(Web page revision data)
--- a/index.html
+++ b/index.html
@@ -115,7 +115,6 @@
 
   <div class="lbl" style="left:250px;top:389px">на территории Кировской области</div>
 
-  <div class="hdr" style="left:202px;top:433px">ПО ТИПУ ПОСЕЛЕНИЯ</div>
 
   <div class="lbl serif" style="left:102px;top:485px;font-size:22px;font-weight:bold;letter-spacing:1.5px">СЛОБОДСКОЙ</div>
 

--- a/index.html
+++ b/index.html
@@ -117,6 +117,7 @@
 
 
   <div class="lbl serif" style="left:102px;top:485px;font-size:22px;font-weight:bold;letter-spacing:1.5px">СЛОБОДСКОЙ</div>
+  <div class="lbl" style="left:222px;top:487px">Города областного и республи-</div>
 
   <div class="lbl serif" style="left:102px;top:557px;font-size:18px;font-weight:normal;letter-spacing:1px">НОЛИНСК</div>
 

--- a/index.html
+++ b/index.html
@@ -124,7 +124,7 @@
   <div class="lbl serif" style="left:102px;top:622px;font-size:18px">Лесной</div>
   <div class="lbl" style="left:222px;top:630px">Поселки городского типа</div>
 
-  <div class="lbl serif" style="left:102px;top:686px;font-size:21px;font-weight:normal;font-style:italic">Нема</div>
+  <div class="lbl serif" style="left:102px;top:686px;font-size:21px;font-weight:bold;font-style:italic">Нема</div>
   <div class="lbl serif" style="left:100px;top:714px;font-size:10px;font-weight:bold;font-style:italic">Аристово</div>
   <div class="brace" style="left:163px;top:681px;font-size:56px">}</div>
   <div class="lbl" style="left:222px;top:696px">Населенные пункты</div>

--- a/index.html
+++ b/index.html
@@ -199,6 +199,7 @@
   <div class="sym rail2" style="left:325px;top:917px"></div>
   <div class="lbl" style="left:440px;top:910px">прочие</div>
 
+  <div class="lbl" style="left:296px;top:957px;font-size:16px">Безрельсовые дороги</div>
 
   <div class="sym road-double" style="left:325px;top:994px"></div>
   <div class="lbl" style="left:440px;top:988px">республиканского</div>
---
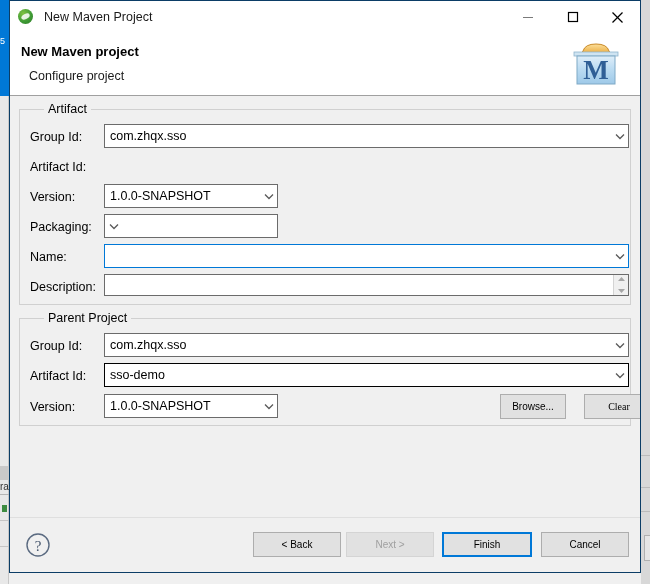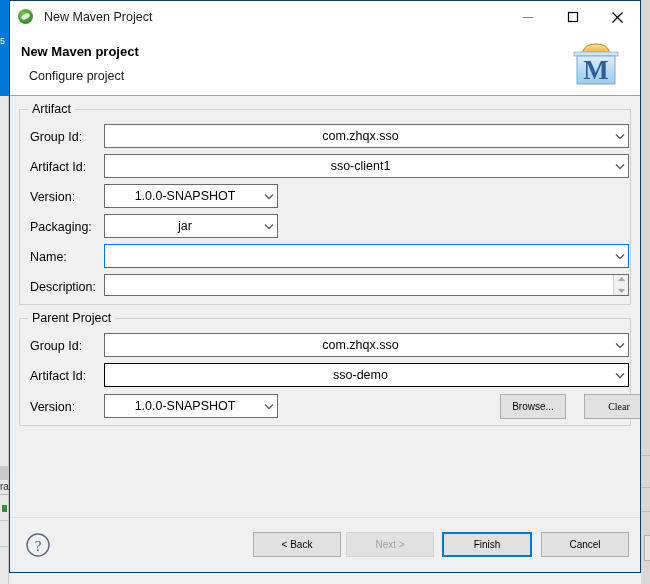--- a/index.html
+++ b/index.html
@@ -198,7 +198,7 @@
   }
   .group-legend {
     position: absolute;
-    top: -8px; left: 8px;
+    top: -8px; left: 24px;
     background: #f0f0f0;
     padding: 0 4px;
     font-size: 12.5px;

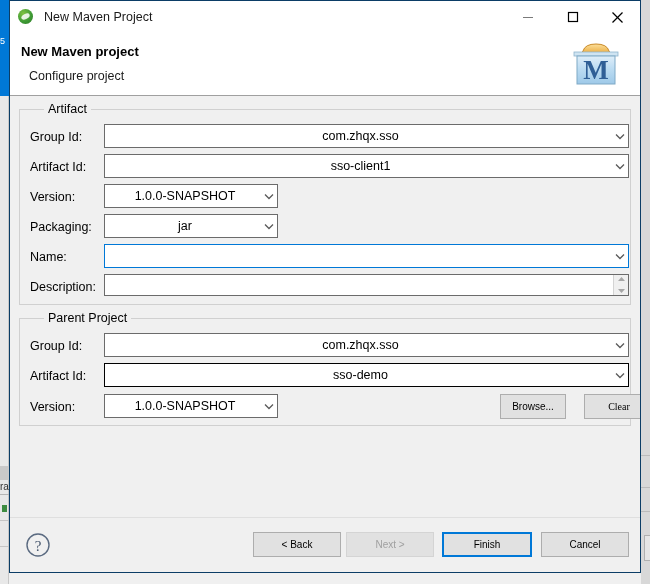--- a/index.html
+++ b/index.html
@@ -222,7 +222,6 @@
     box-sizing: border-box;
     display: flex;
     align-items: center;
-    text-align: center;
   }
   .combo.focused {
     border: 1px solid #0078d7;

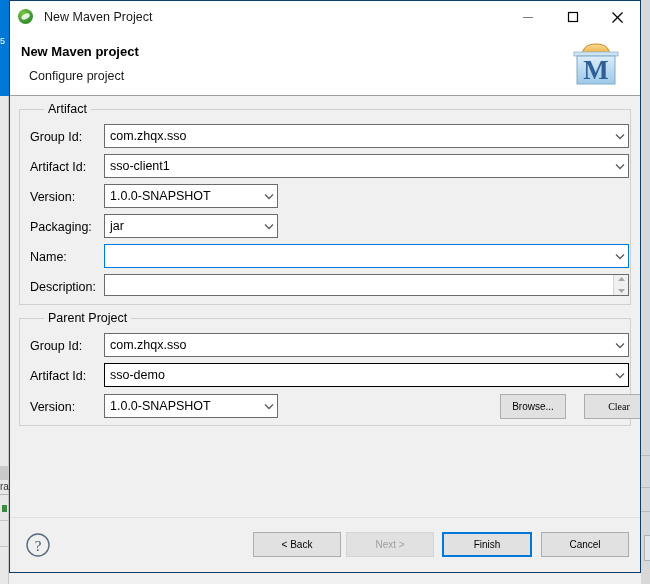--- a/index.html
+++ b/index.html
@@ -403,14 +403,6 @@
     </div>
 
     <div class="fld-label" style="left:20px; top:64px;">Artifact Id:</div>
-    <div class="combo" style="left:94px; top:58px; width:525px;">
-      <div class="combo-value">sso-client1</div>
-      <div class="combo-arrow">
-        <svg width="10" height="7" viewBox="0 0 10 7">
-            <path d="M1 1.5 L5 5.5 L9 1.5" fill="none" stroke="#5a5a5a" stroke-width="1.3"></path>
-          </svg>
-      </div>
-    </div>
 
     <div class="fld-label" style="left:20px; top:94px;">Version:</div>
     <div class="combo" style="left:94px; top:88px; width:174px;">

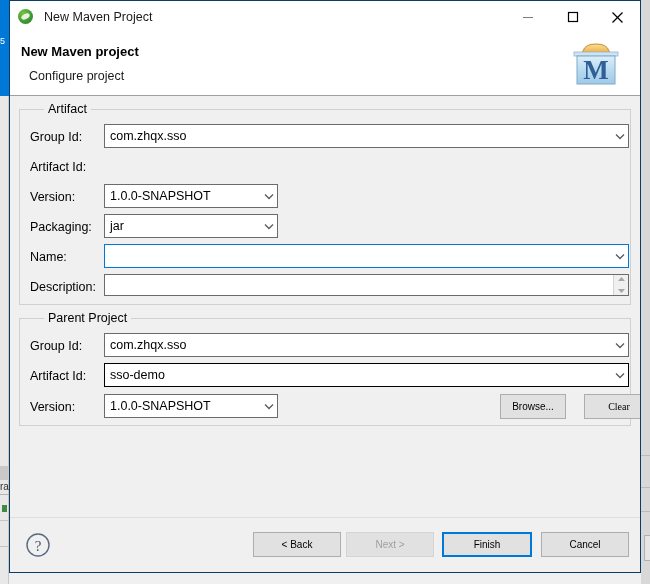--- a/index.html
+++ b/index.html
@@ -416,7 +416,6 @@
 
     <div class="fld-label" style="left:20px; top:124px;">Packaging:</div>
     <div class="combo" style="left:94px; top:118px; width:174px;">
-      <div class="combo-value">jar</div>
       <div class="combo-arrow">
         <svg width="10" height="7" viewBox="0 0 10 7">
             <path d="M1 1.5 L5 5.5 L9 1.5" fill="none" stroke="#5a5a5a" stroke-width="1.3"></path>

▶ Instructions for the task
Count the lines in the data that contain the string "stroke", and give nothing but that number.

▶ Answer section
2